Is this a concern for the uC pin that will cause damage? 

  • Put a resistor in series to limit the inrush.

  • What should the target current limit be for designing that resistor? Does it need to be 6mA, or is that a continuous rating, does the micro have any protections in place? A resistor will limit the voltage available at the on board accelerometer. 

  • I doubt that you will get an answer from TI, since it is a complex interaction between the resistance's, capacitance's and drain resistance of the PMOS. The spec calls out a max drop of 0.4 V at 6mA, which says that the drain resistance can be as high as 66 ohms.
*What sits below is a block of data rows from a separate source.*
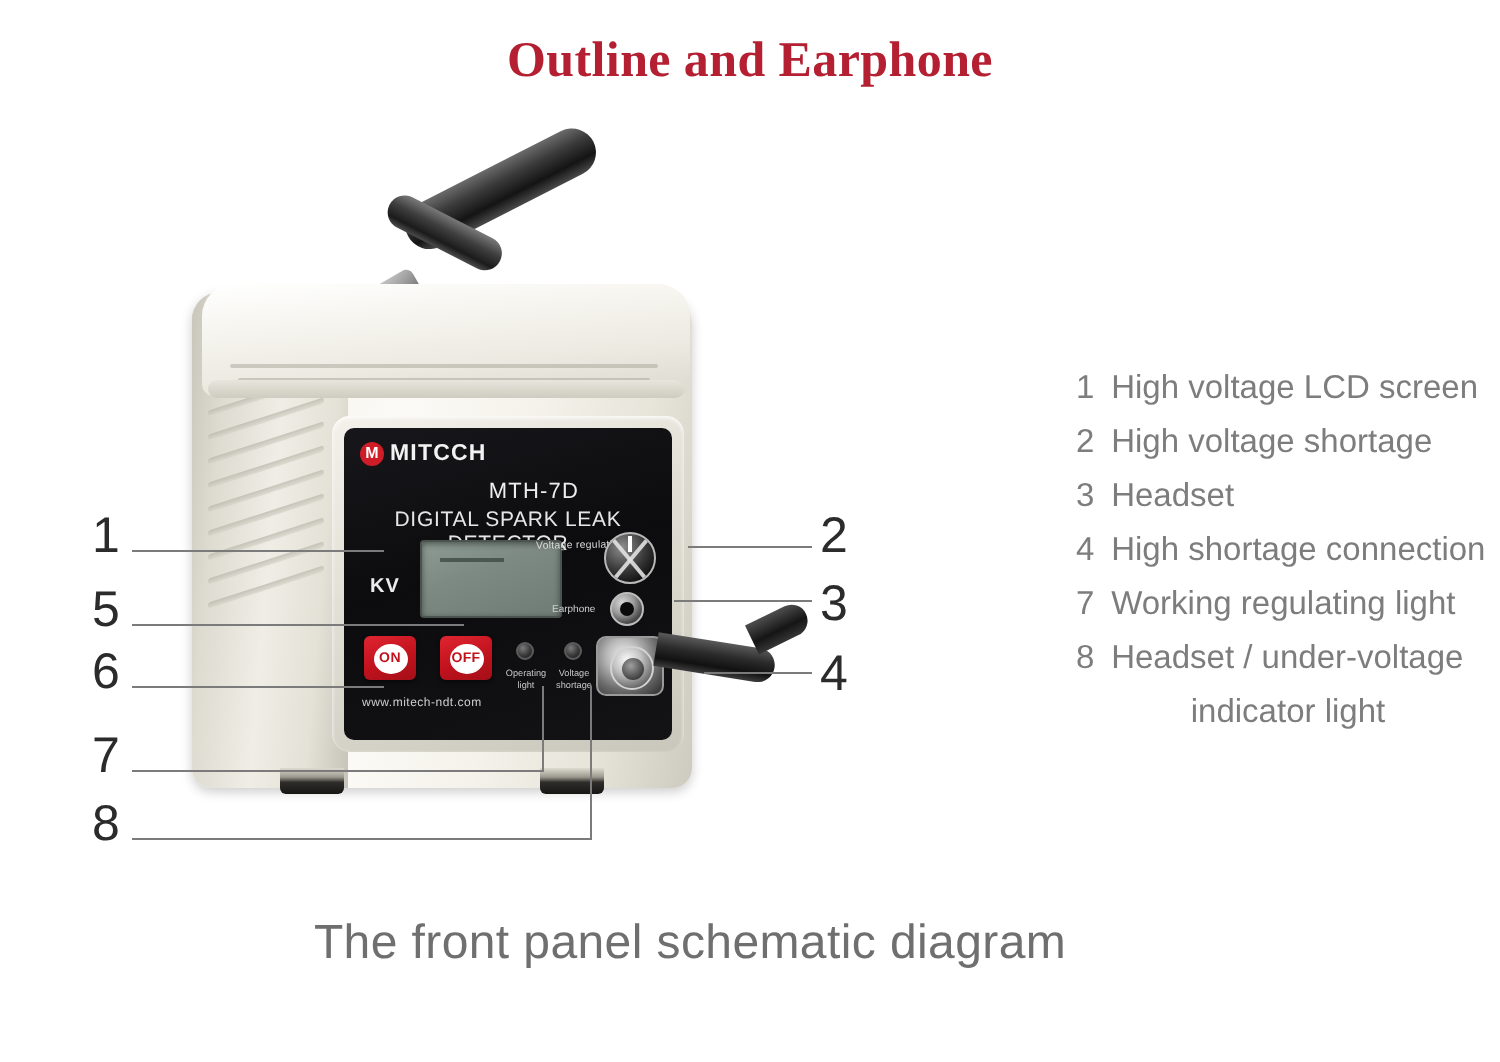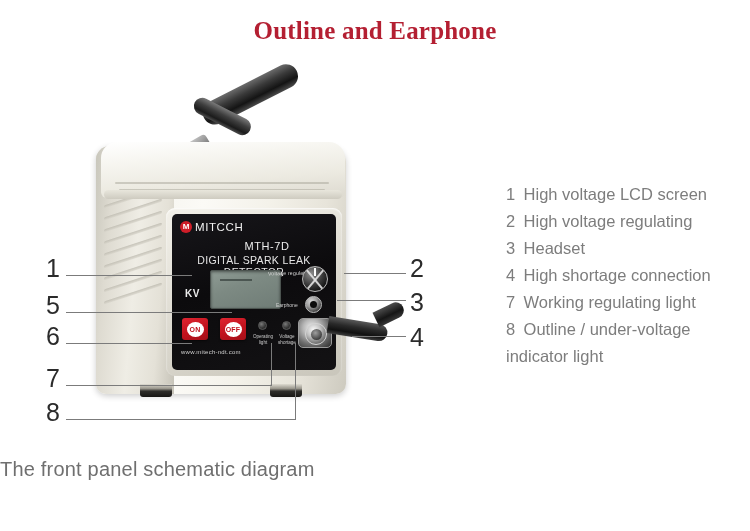--- a/index.html
+++ b/index.html
@@ -50,6 +50,7 @@
     line-height: 27px;
     white-space: nowrap;
     font-weight: 300;
+    margin-left: 32px;
   }
   .legend-num { display: inline-block; min-width: 13px; }
   .legend-cont { padding-left: 0px; }

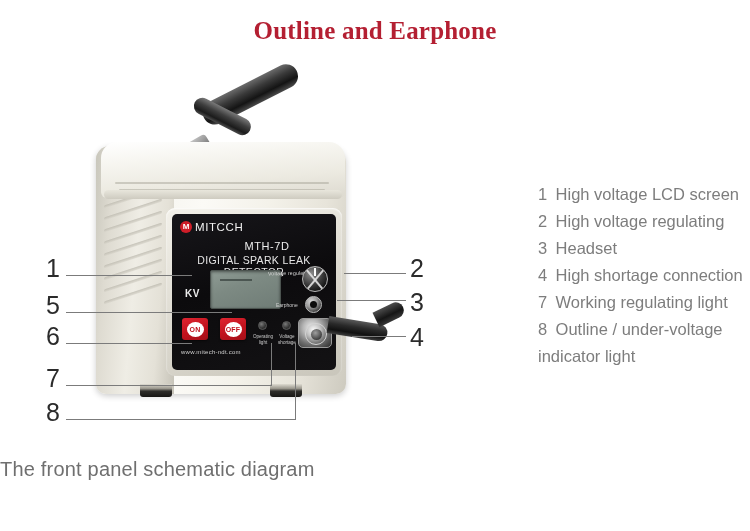--- a/index.html
+++ b/index.html
@@ -172,7 +172,7 @@
     line-height: 1;
   }
   .logo-text {
-    color: #f2f2f2; font-size: 11.5px; font-weight: normal;
+    color: #f2f2f2; font-size: 11.5px; font-weight: bold;
     letter-spacing: .6px;
   }
 

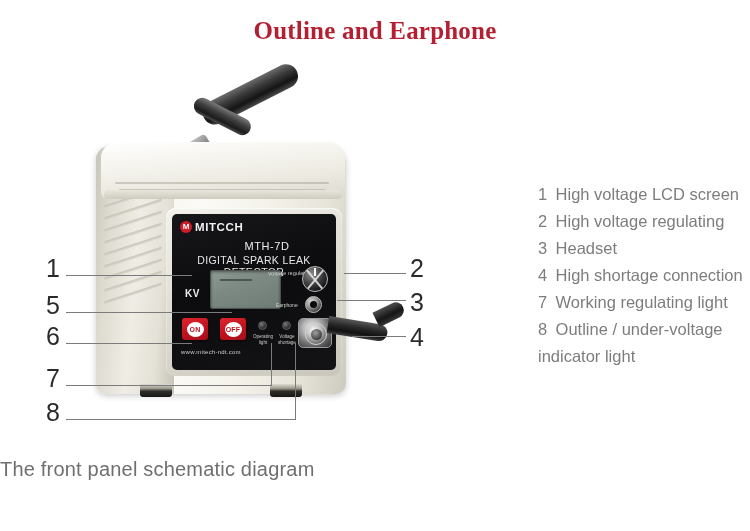--- a/index.html
+++ b/index.html
@@ -500,7 +500,7 @@
   </div>
   <div class="legend-row">
     <span class="legend-num">2</span>
-    <span>High voltage regulating</span>
+    <span>High voltage shortage</span>
   </div>
   <div class="legend-row">
     <span class="legend-num">3</span>

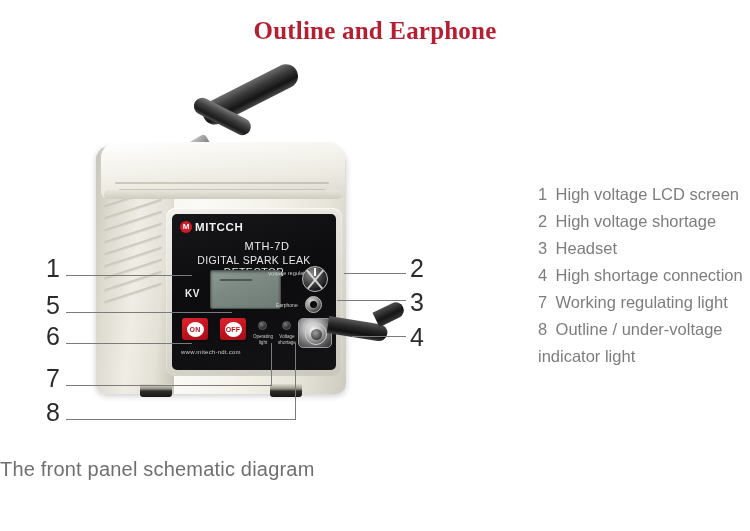--- a/index.html
+++ b/index.html
@@ -516,7 +516,7 @@
   </div>
   <div class="legend-row">
     <span class="legend-num">8</span>
-    <span>Outline / under-voltage</span>
+    <span>Headset / under-voltage</span>
   </div>
   <div class="legend-row legend-cont">indicator light</div>
 </div>

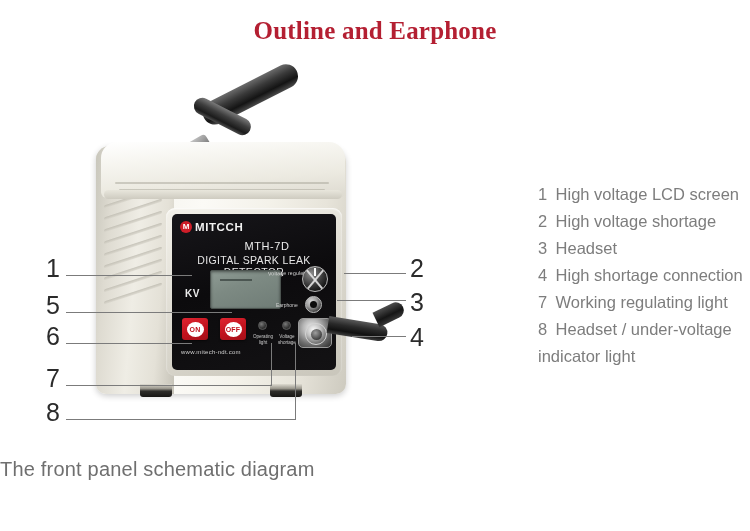--- a/index.html
+++ b/index.html
@@ -53,7 +53,7 @@
     margin-left: 32px;
   }
   .legend-num { display: inline-block; min-width: 13px; }
-  .legend-cont { padding-left: 0px; }
+  .legend-cont { padding-left: 0px; text-align: center; }
 
   
   .callout-num {

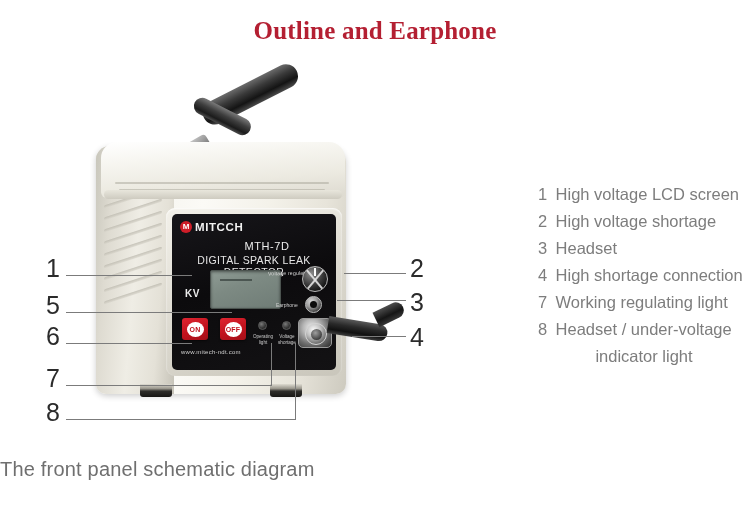--- a/index.html
+++ b/index.html
@@ -32,7 +32,8 @@
   #caption {
     position: absolute;
     top: 458px; left: 0; width: 690px;
-    font-size: 20px;
+    text-align: center;
+    font-size: 24px;
     font-weight: 300;
     color: #6f6f6f;
     letter-spacing: .2px;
  • Hi Stephan, I agree with Keith that this involves a lot of interactions and complexity, but a few things you could try:

    • Add a Series Resistor: Place a to resistor in series with the line connecting the microcontroller pin to the capacitor (maybe 100Ω - 300Ω). This limits the peak current which is much closer to a survivable level, and the time constant is short enough for fast switching. (As Keith mentioned below)
    • Use a Dedicated Load Switch: Use a small, low-current load switch (like a TI TPS229xx) to turn on the power to the accelerometer. This provides controlled turn-on (slew rate control) and avoids inrush on the I/O lines entirely.
    • Reduce Capacitance: If possible, reduce the 10µF capacitor to a smaller value (e.g., 1µF or 4.7µF), though this may not be possible if you start seeing the accelerometer not working as intended.